→ Exercise:
For each line of the listing that contains "javascript", make a copy and return it.

→ Data:
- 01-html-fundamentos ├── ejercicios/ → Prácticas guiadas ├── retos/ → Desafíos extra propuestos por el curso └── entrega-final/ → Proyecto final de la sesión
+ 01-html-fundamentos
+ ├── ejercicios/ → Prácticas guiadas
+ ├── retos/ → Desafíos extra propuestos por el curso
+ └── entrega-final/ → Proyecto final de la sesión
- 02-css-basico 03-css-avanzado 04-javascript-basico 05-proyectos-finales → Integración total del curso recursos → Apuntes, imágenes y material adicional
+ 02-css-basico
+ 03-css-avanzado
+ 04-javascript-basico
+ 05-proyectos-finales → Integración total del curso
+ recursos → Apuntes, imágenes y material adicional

---

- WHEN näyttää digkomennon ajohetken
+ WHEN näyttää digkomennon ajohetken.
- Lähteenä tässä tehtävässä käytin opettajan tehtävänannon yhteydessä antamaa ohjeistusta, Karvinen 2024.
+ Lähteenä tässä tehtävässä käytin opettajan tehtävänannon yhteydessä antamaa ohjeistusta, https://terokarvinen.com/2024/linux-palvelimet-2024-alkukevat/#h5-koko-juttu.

→ Completed exercise:
- 02-css-basico 03-css-avanzado 04-javascript-basico 05-proyectos-finales → Integración total del curso recursos → Apuntes, imágenes y material adicional
+ 04-javascript-basico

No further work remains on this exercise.